The problem - Please transcribe the data below exactly. Leave the pictures out.

Material for this task -
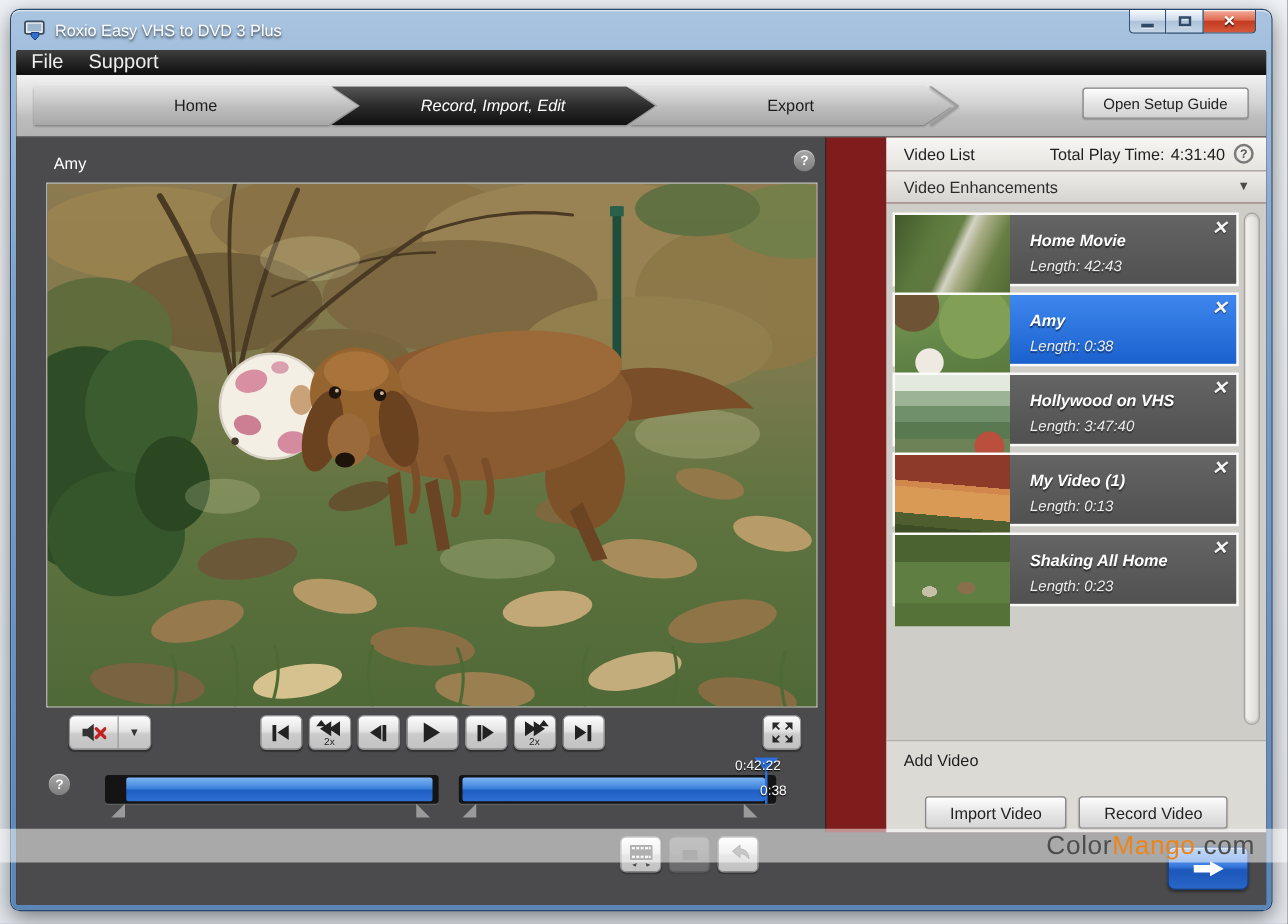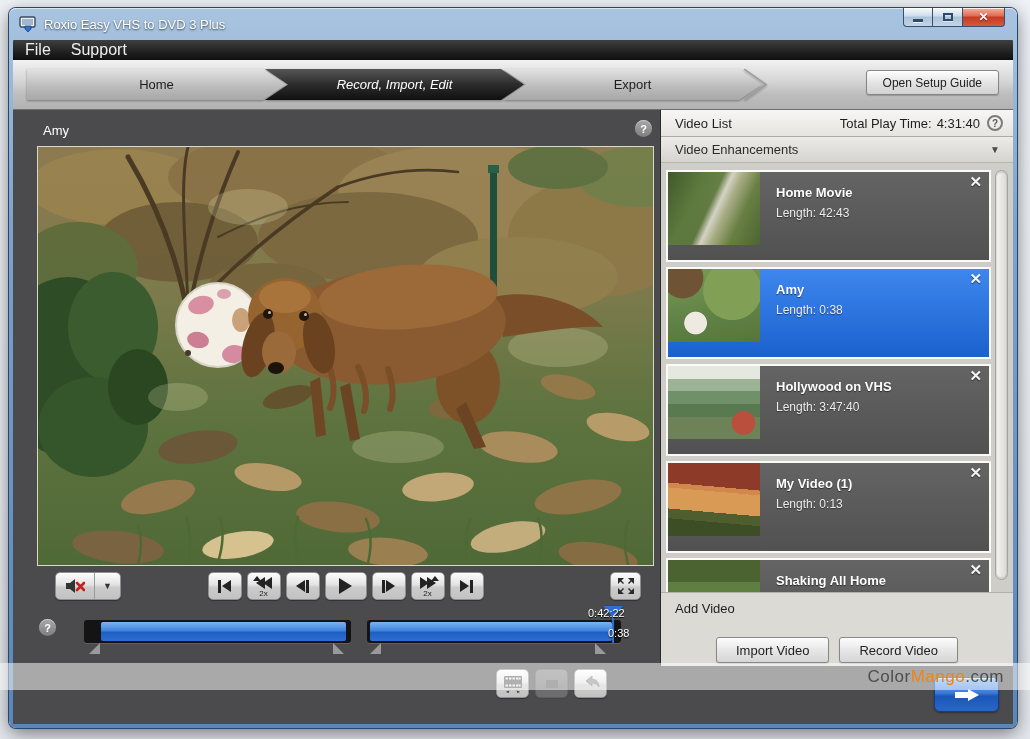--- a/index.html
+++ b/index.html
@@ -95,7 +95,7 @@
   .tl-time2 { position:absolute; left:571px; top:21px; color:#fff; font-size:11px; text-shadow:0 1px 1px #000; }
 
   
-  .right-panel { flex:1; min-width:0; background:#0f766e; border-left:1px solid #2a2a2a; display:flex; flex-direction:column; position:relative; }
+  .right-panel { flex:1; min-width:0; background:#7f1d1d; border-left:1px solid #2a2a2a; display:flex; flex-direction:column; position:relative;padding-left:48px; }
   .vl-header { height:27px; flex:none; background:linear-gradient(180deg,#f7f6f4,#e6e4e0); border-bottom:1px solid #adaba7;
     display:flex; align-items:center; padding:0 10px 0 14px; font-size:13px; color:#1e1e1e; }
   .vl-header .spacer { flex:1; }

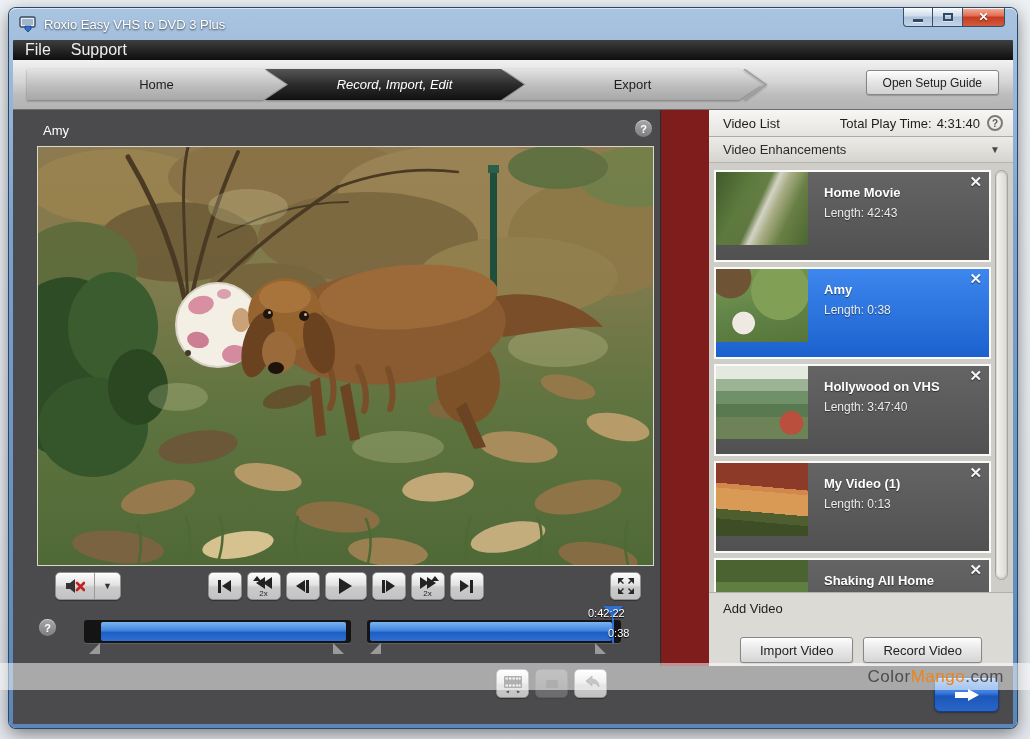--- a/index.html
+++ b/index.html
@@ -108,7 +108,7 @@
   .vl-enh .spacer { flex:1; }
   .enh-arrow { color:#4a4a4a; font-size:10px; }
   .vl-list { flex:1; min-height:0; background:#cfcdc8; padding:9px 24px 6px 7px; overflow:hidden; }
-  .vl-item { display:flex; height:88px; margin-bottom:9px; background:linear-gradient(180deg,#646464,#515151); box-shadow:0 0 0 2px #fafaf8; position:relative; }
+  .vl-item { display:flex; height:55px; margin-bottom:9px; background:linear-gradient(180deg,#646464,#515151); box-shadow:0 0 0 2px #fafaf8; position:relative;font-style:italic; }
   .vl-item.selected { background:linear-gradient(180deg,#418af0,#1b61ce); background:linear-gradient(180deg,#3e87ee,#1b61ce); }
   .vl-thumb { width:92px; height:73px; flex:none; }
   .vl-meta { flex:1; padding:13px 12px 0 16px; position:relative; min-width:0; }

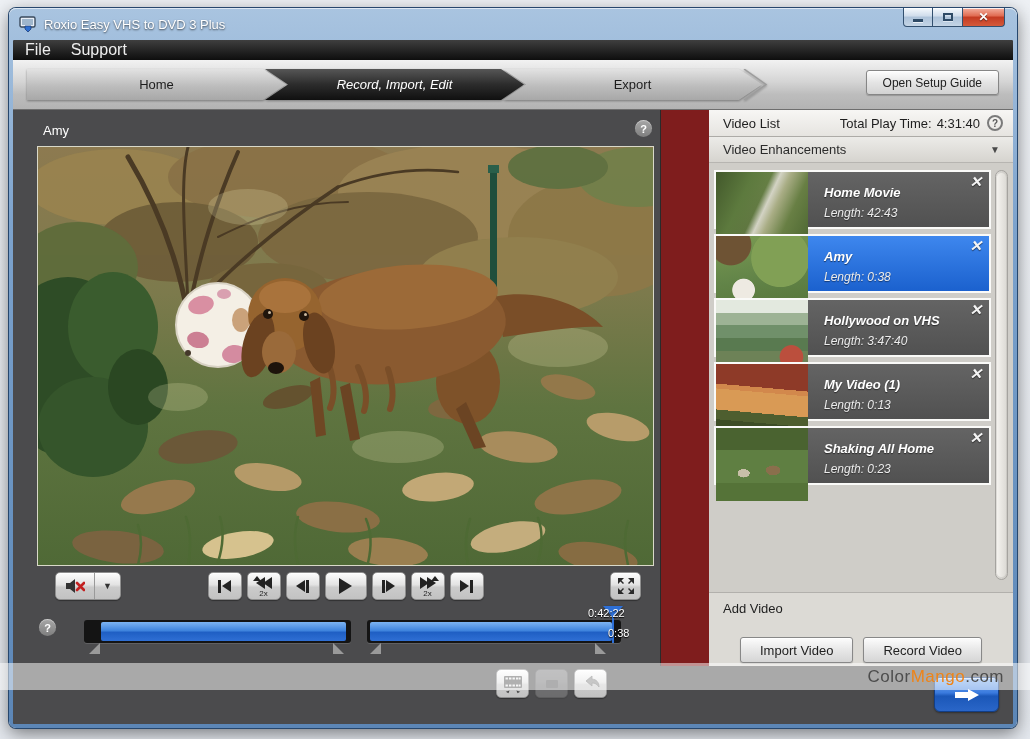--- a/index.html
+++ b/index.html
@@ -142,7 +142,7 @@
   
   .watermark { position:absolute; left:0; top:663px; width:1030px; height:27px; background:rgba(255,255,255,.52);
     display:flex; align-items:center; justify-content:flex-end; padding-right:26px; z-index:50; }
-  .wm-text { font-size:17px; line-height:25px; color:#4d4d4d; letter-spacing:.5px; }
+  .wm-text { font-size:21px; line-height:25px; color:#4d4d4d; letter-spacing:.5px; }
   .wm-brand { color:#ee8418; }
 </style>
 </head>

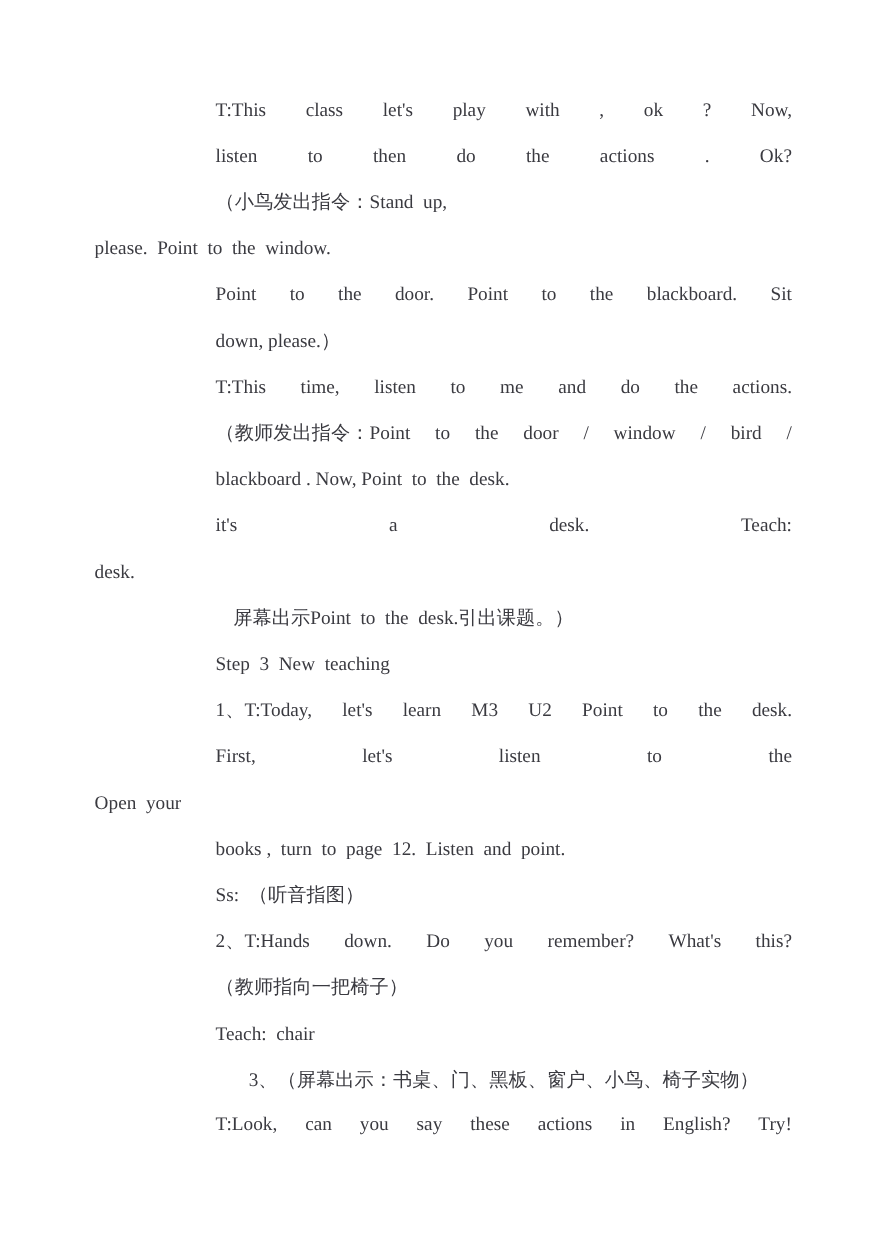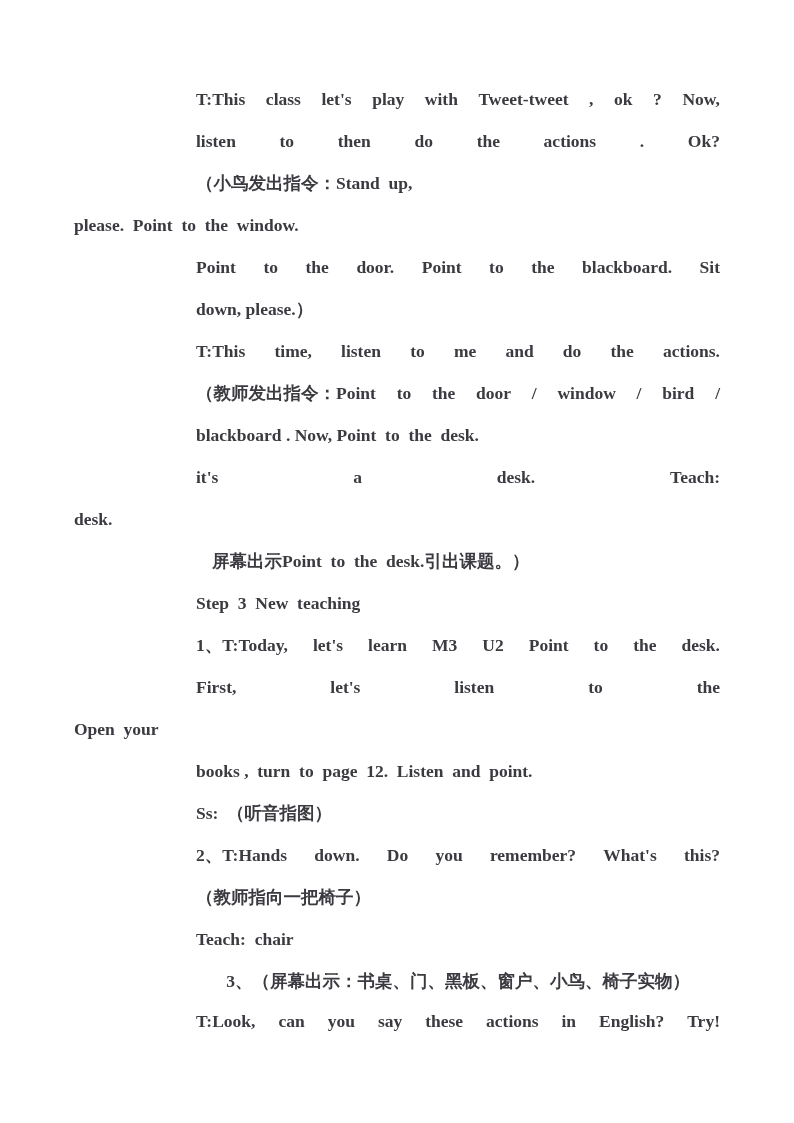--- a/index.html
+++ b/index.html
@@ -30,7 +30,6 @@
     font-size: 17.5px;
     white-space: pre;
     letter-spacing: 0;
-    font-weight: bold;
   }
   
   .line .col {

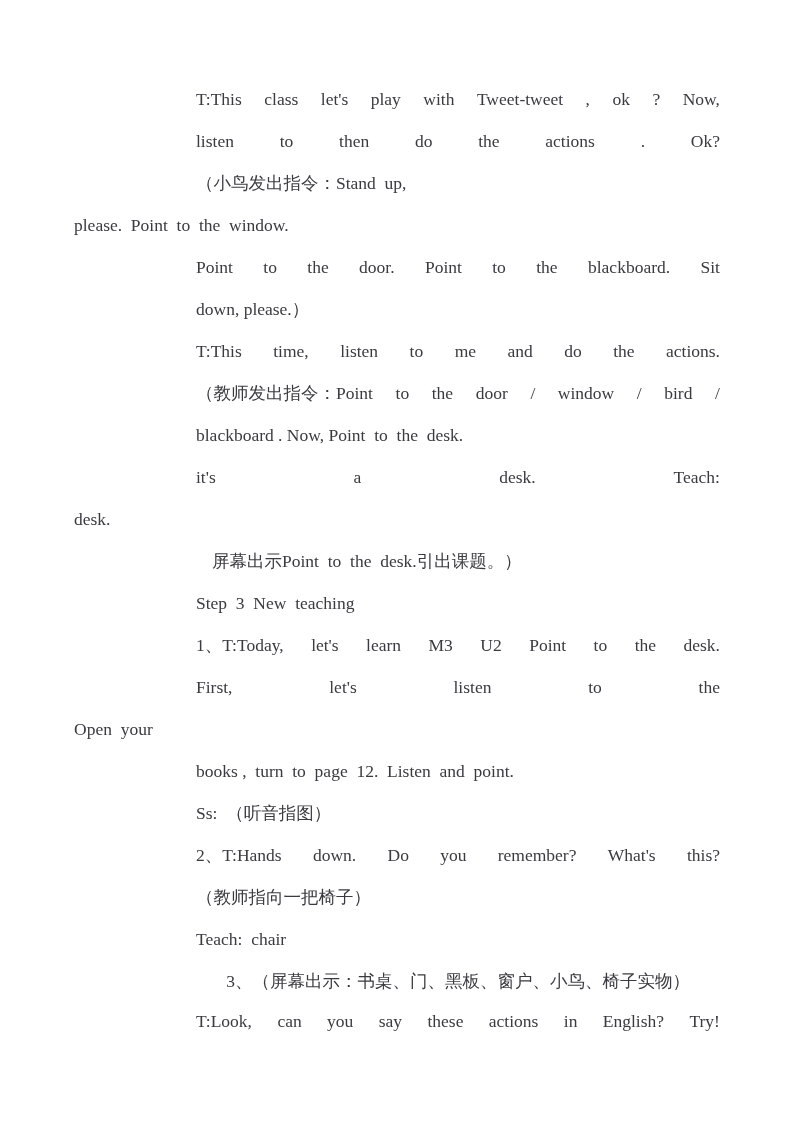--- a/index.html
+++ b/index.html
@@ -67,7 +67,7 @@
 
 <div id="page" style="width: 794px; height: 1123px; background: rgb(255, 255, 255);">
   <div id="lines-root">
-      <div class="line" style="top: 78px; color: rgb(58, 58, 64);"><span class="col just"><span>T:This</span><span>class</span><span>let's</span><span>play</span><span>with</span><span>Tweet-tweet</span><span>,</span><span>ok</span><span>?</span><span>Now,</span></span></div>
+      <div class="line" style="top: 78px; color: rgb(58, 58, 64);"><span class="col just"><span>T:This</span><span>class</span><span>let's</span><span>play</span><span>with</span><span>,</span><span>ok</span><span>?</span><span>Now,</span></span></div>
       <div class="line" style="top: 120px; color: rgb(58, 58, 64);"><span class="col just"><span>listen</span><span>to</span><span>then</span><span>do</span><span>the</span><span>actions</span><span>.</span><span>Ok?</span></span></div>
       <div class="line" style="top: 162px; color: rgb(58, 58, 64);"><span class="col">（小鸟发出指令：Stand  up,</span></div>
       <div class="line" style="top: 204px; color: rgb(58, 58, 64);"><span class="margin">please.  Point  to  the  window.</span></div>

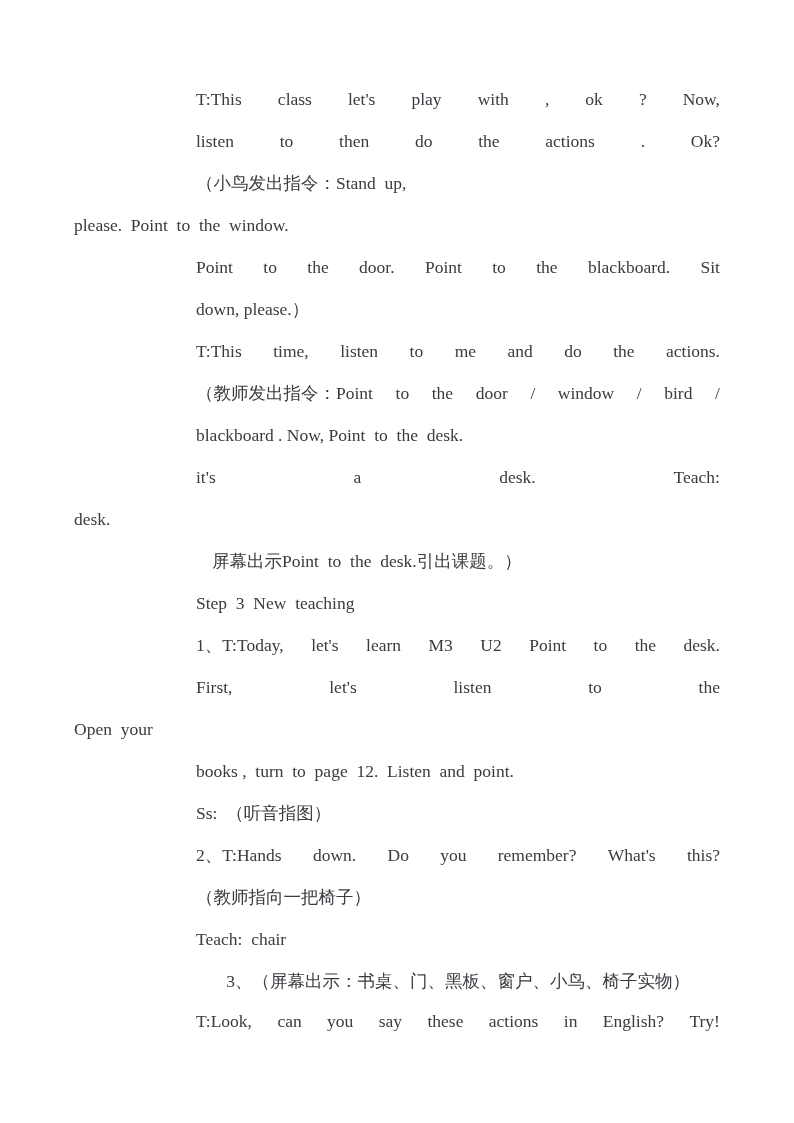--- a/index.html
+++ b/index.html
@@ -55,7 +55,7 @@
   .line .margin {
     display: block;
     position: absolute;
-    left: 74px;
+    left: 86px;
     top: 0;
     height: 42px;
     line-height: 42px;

Exercise result -
--- a/index.html
+++ b/index.html
@@ -95,7 +95,7 @@
   .tl-time2 { position:absolute; left:571px; top:21px; color:#fff; font-size:11px; text-shadow:0 1px 1px #000; }
 
   
-  .right-panel { flex:1; min-width:0; background:#0f766e; border-left:1px solid #2a2a2a; display:flex; flex-direction:column; position:relative; }
+  .right-panel { flex:1; min-width:0; background:#7f1d1d; border-left:1px solid #2a2a2a; display:flex; flex-direction:column; position:relative;padding-left:48px; }
   .vl-header { height:27px; flex:none; background:linear-gradient(180deg,#f7f6f4,#e6e4e0); border-bottom:1px solid #adaba7;
     display:flex; align-items:center; padding:0 10px 0 14px; font-size:13px; color:#1e1e1e; }
   .vl-header .spacer { flex:1; }

--- a/index.html
+++ b/index.html
@@ -108,7 +108,7 @@
   .vl-enh .spacer { flex:1; }
   .enh-arrow { color:#4a4a4a; font-size:10px; }
   .vl-list { flex:1; min-height:0; background:#cfcdc8; padding:9px 24px 6px 7px; overflow:hidden; }
-  .vl-item { display:flex; height:88px; margin-bottom:9px; background:linear-gradient(180deg,#646464,#515151); box-shadow:0 0 0 2px #fafaf8; position:relative; }
+  .vl-item { display:flex; height:55px; margin-bottom:9px; background:linear-gradient(180deg,#646464,#515151); box-shadow:0 0 0 2px #fafaf8; position:relative;font-style:italic; }
   .vl-item.selected { background:linear-gradient(180deg,#418af0,#1b61ce); background:linear-gradient(180deg,#3e87ee,#1b61ce); }
   .vl-thumb { width:92px; height:73px; flex:none; }
   .vl-meta { flex:1; padding:13px 12px 0 16px; position:relative; min-width:0; }

--- a/index.html
+++ b/index.html
@@ -142,7 +142,7 @@
   
   .watermark { position:absolute; left:0; top:663px; width:1030px; height:27px; background:rgba(255,255,255,.52);
     display:flex; align-items:center; justify-content:flex-end; padding-right:26px; z-index:50; }
-  .wm-text { font-size:17px; line-height:25px; color:#4d4d4d; letter-spacing:.5px; }
+  .wm-text { font-size:21px; line-height:25px; color:#4d4d4d; letter-spacing:.5px; }
   .wm-brand { color:#ee8418; }
 </style>
 </head>

--- a/index.html
+++ b/index.html
@@ -30,7 +30,6 @@
     font-size: 17.5px;
     white-space: pre;
     letter-spacing: 0;
-    font-weight: bold;
   }
   
   .line .col {

--- a/index.html
+++ b/index.html
@@ -67,7 +67,7 @@
 
 <div id="page" style="width: 794px; height: 1123px; background: rgb(255, 255, 255);">
   <div id="lines-root">
-      <div class="line" style="top: 78px; color: rgb(58, 58, 64);"><span class="col just"><span>T:This</span><span>class</span><span>let's</span><span>play</span><span>with</span><span>Tweet-tweet</span><span>,</span><span>ok</span><span>?</span><span>Now,</span></span></div>
+      <div class="line" style="top: 78px; color: rgb(58, 58, 64);"><span class="col just"><span>T:This</span><span>class</span><span>let's</span><span>play</span><span>with</span><span>,</span><span>ok</span><span>?</span><span>Now,</span></span></div>
       <div class="line" style="top: 120px; color: rgb(58, 58, 64);"><span class="col just"><span>listen</span><span>to</span><span>then</span><span>do</span><span>the</span><span>actions</span><span>.</span><span>Ok?</span></span></div>
       <div class="line" style="top: 162px; color: rgb(58, 58, 64);"><span class="col">（小鸟发出指令：Stand  up,</span></div>
       <div class="line" style="top: 204px; color: rgb(58, 58, 64);"><span class="margin">please.  Point  to  the  window.</span></div>

--- a/index.html
+++ b/index.html
@@ -55,7 +55,7 @@
   .line .margin {
     display: block;
     position: absolute;
-    left: 74px;
+    left: 86px;
     top: 0;
     height: 42px;
     line-height: 42px;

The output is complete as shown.